▸ PROBLEM DETAILS: Restate verbatim the span of lines below between the line with "Version 2 Updates" and the line with "014d3b 007546 016312", including those two lines, and only that span.

(MATERIAL FOR THIS EXERCISE Opens)

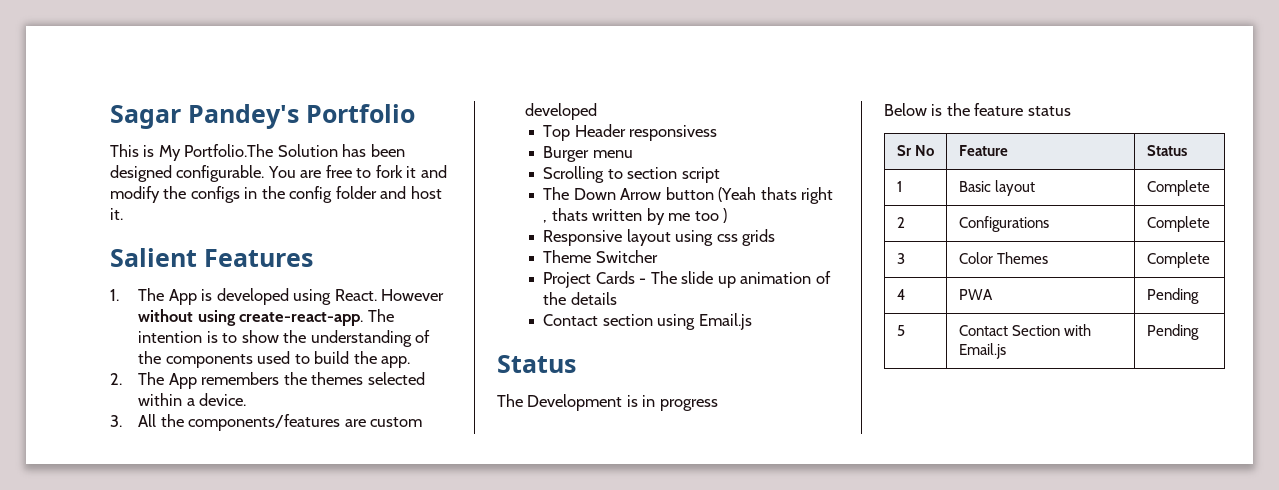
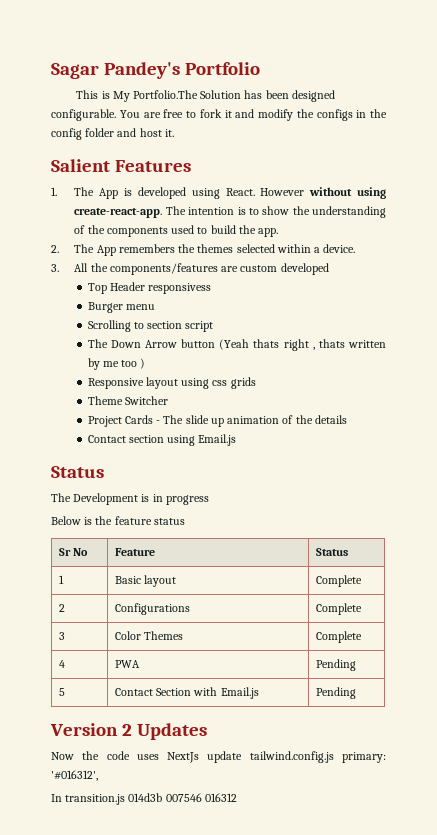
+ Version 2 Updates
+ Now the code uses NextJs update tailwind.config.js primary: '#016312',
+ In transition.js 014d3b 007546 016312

(MATERIAL FOR THIS EXERCISE Closes)
(MATERIAL FOR THIS EXERCISE Opens)

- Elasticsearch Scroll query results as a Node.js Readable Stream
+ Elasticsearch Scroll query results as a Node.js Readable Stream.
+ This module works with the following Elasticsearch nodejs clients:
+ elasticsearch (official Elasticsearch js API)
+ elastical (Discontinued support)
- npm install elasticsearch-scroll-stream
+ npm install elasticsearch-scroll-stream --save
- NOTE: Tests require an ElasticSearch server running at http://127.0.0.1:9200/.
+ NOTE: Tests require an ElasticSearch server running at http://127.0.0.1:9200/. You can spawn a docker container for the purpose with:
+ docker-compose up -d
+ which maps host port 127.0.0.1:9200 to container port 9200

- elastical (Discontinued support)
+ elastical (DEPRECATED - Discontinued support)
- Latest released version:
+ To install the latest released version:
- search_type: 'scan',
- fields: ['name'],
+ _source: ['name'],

(MATERIAL FOR THIS EXERCISE Closes)
(MATERIAL FOR THIS EXERCISE Opens)

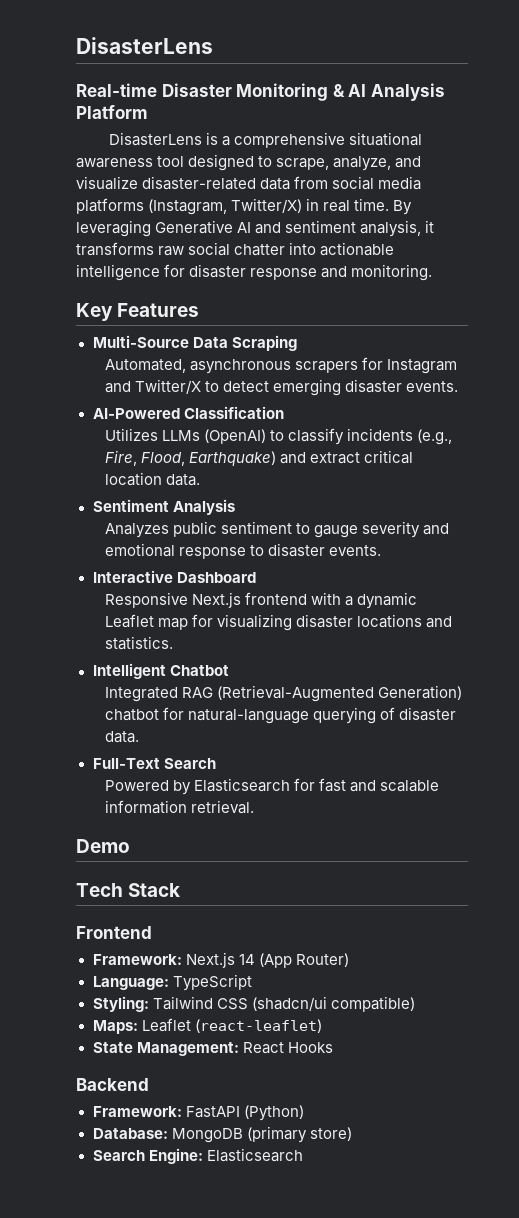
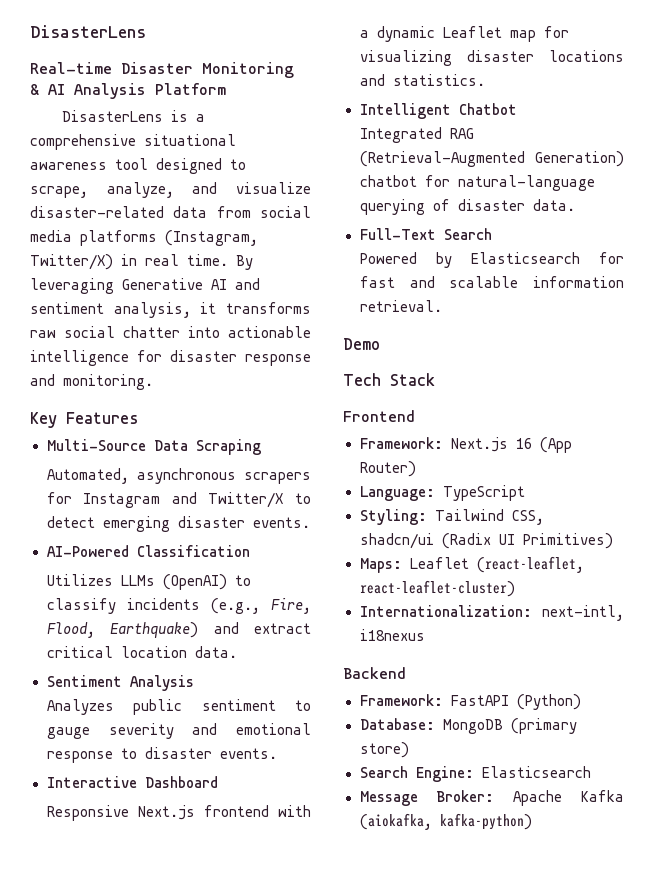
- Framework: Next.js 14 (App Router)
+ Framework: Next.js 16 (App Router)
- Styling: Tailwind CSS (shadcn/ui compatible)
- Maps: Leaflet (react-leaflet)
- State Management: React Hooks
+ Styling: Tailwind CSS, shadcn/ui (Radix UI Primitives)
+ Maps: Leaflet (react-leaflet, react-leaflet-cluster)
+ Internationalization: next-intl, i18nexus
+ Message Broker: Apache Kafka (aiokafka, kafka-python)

(MATERIAL FOR THIS EXERCISE Closes)

▸ THE ANSWER:
+ Version 2 Updates
+ Now the code uses NextJs update tailwind.config.js primary: '#016312',
+ In transition.js 014d3b 007546 016312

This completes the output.